MATERIALS PROVIDED:
==========

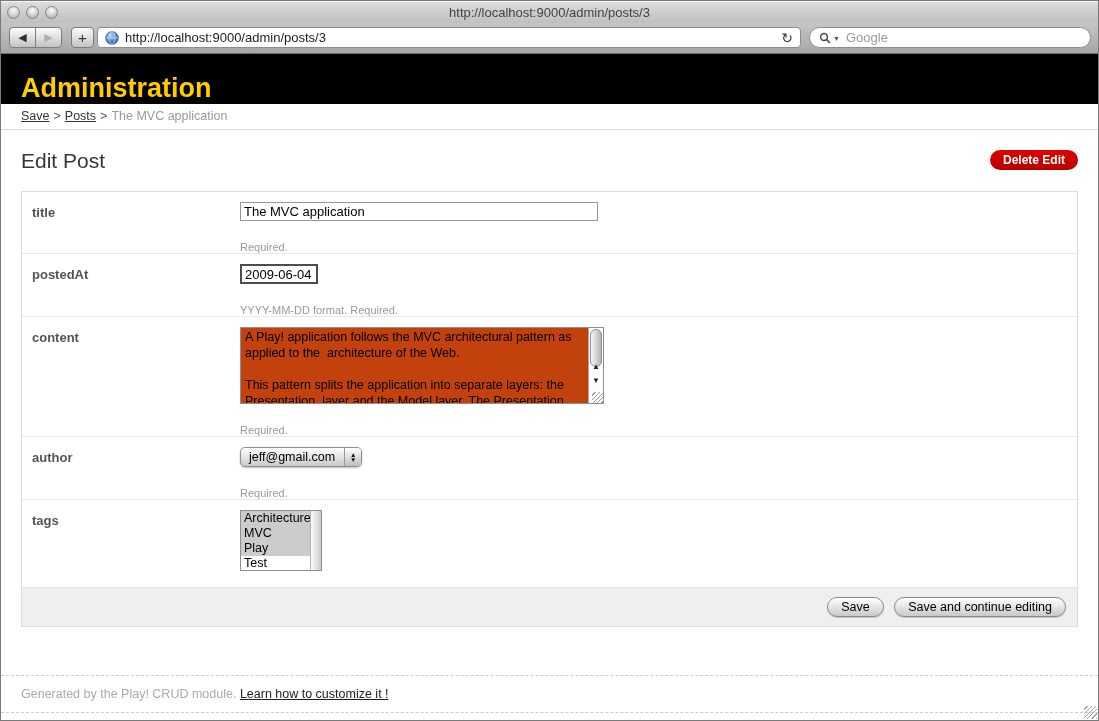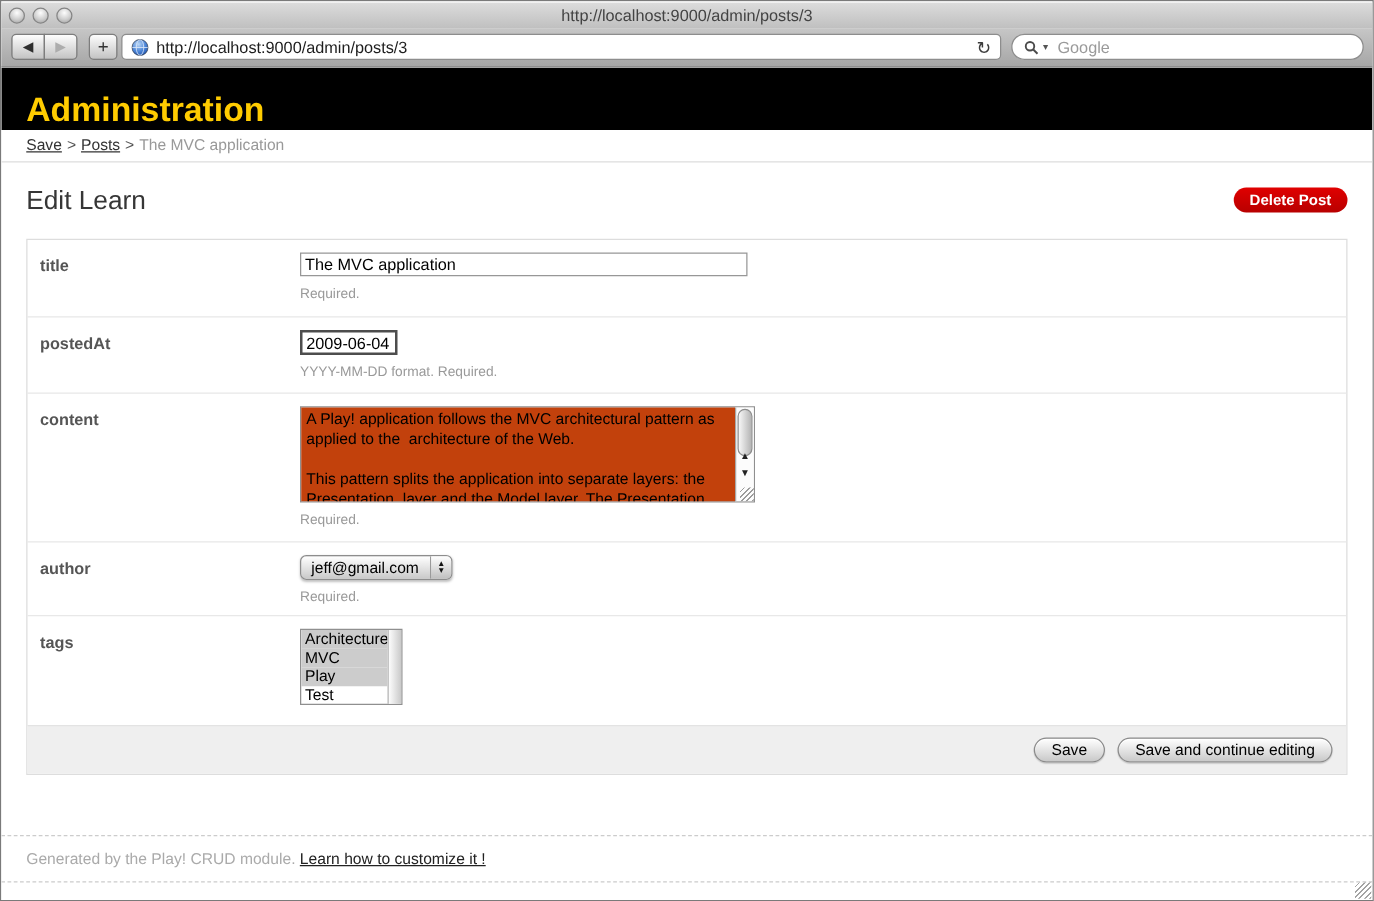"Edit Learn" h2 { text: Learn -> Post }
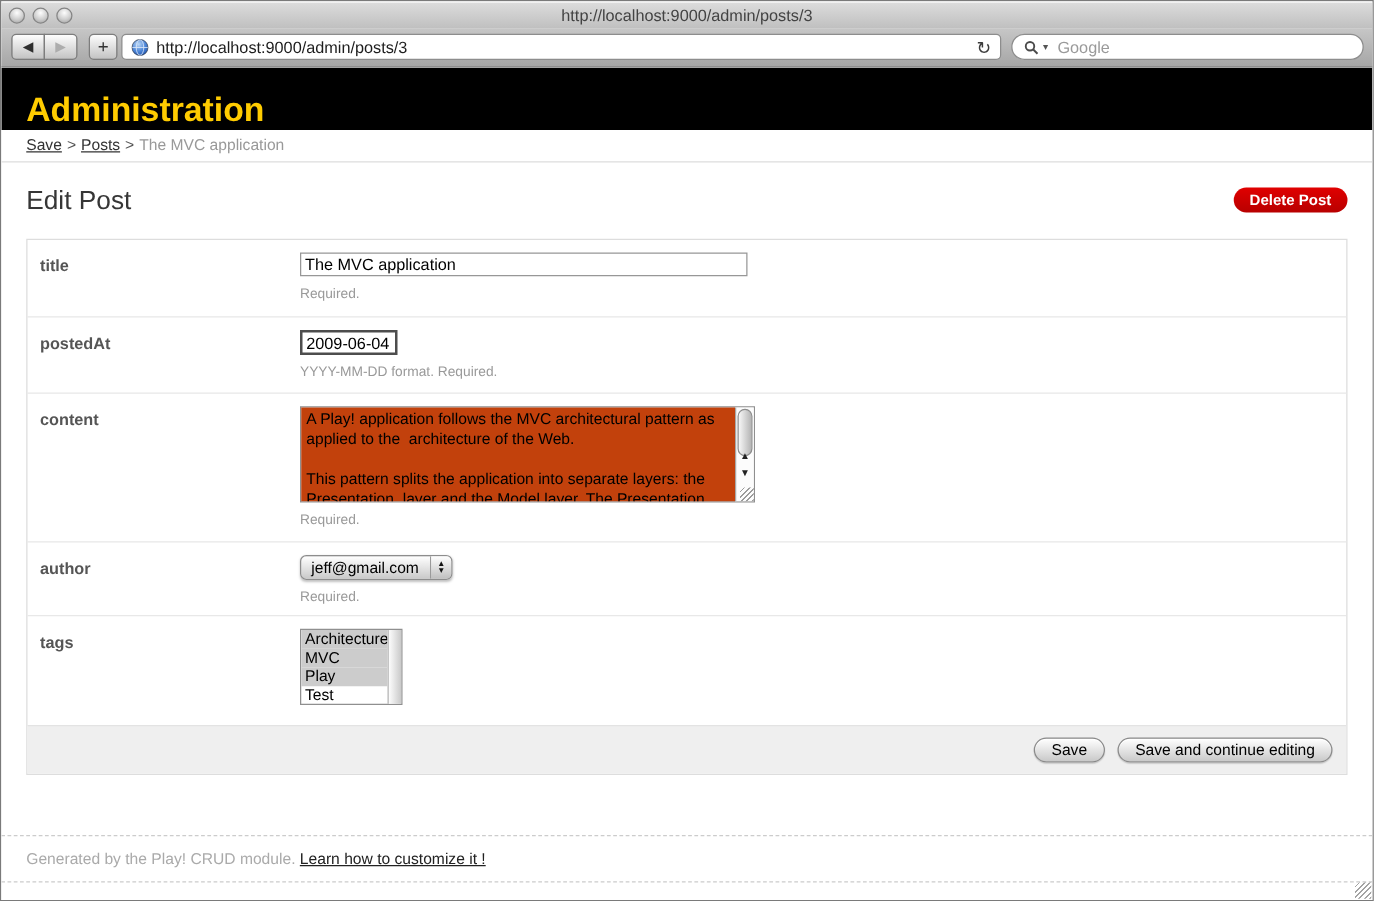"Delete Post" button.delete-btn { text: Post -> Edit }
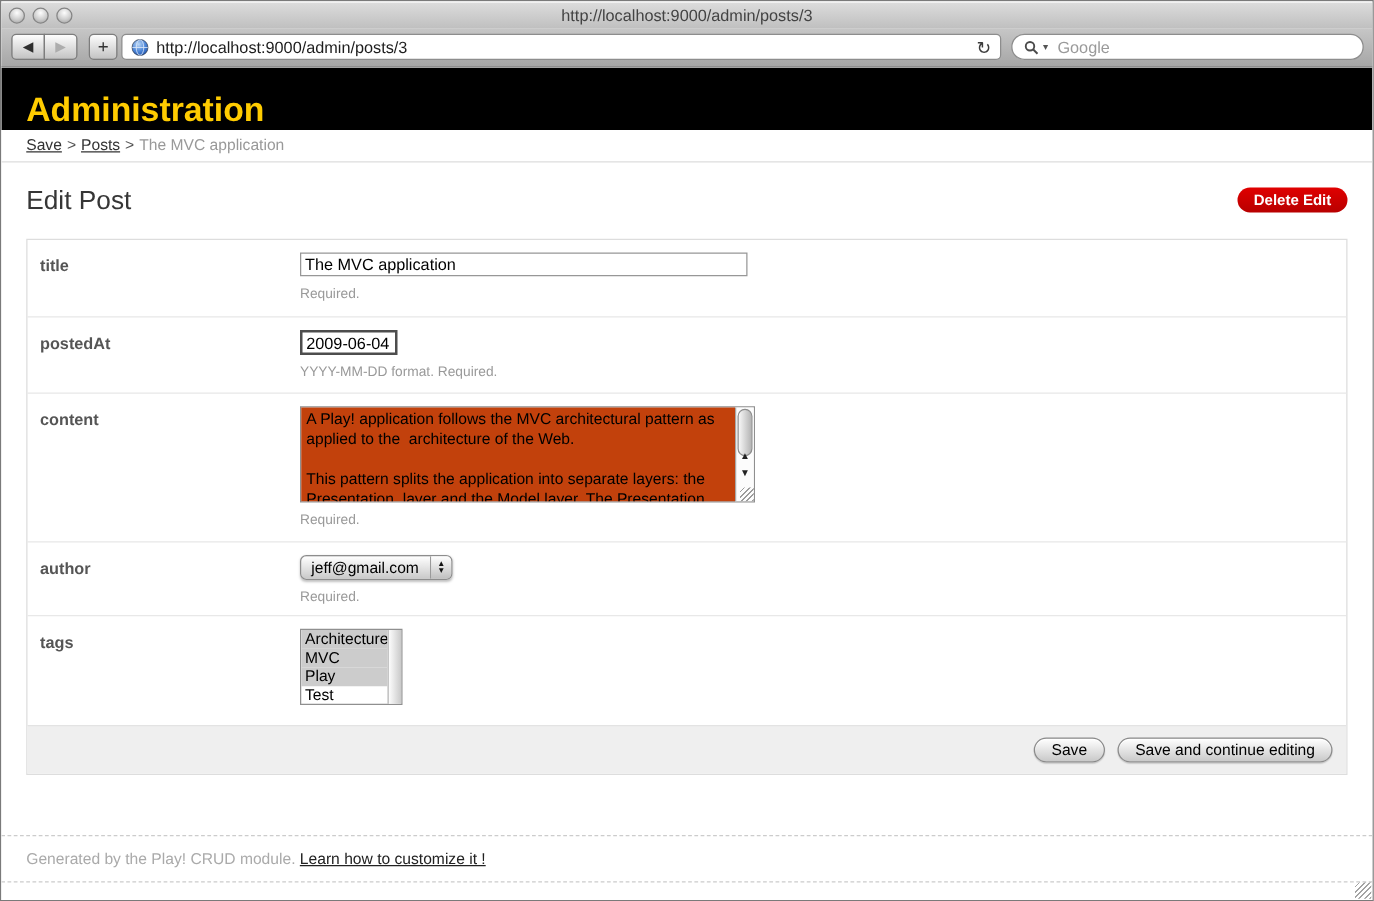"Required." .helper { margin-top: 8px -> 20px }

==========

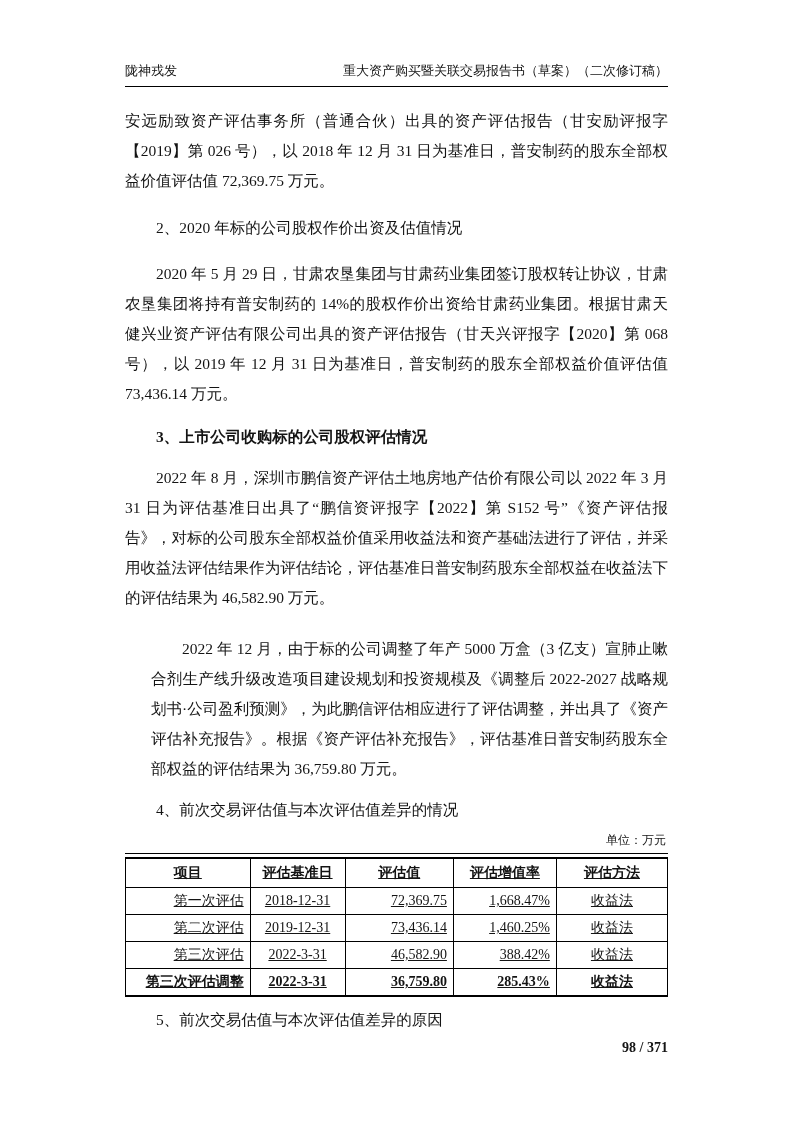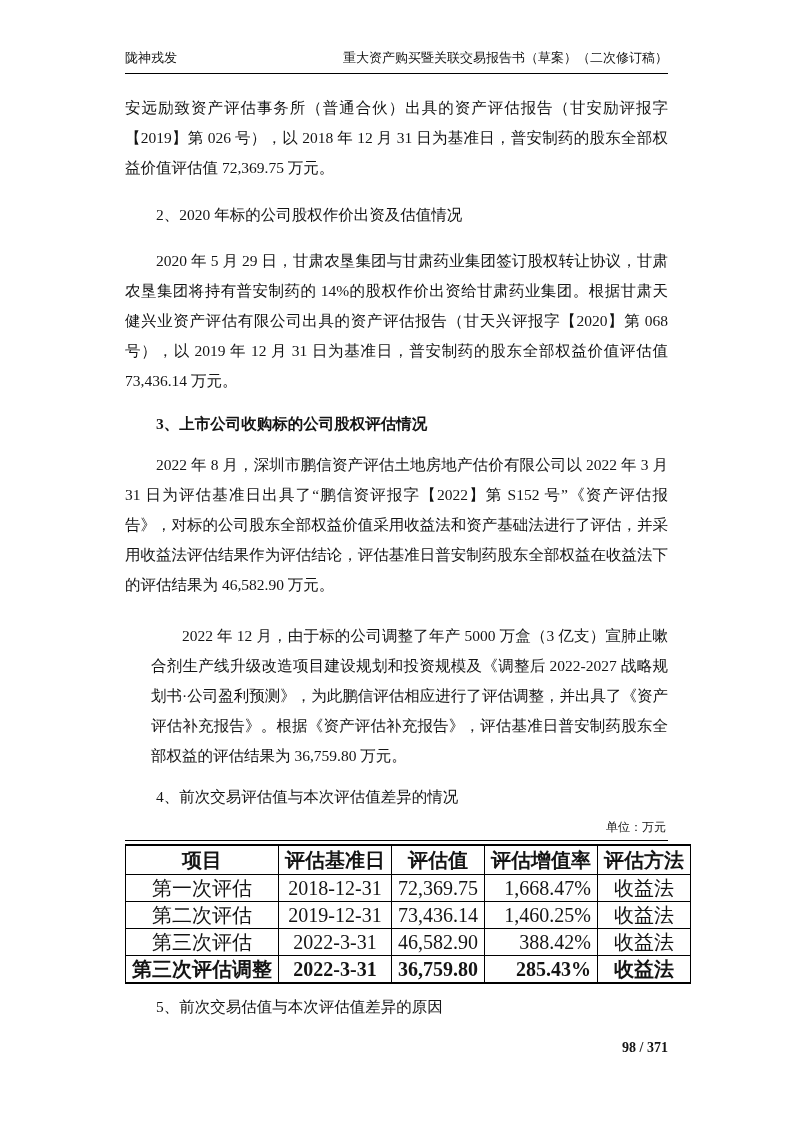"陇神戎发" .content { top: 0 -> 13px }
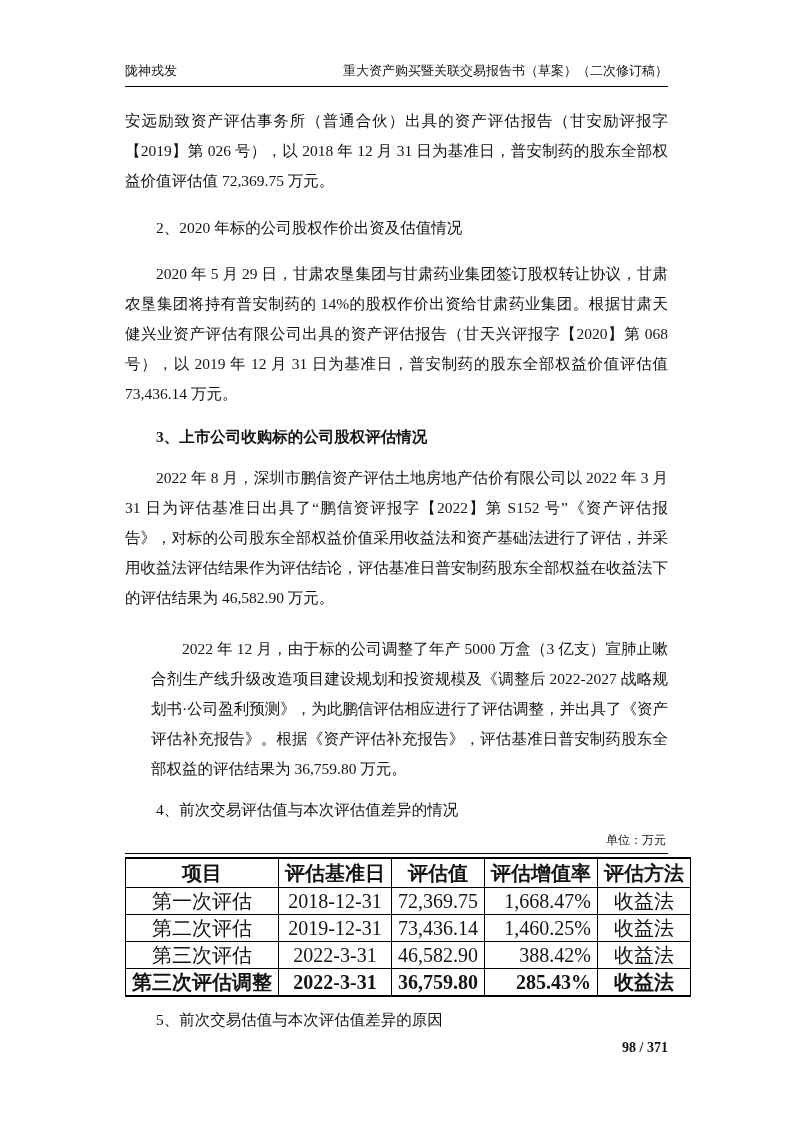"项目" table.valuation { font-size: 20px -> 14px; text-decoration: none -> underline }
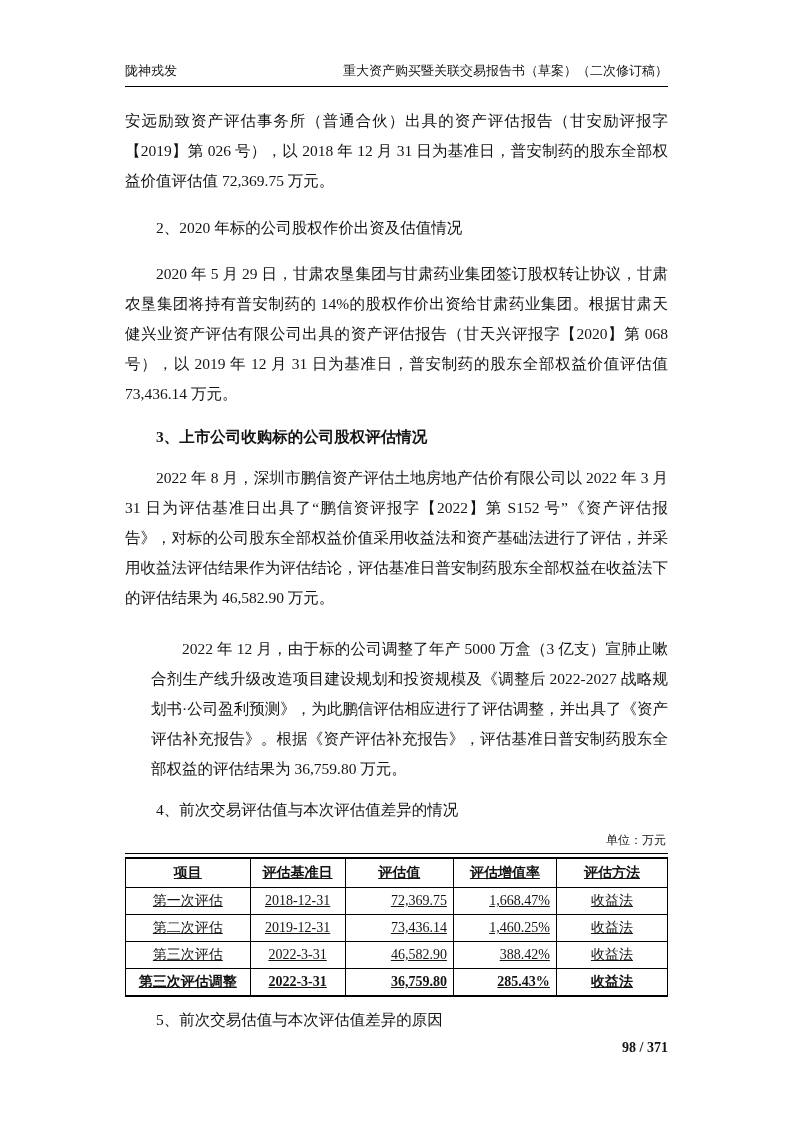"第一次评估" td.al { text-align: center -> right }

==========

WHAT YOU SHOULD DO:
Please repeat, exactly as written, the lines in the records above, starting with the one that has "font-size: 20px ->" and going on through the one that has "text-align: center ->". Pictures are to be left out.

OUTPUT OF THE EXERCISE:
"项目" table.valuation { font-size: 20px -> 14px; text-decoration: none -> underline }
"第一次评估" td.al { text-align: center -> right }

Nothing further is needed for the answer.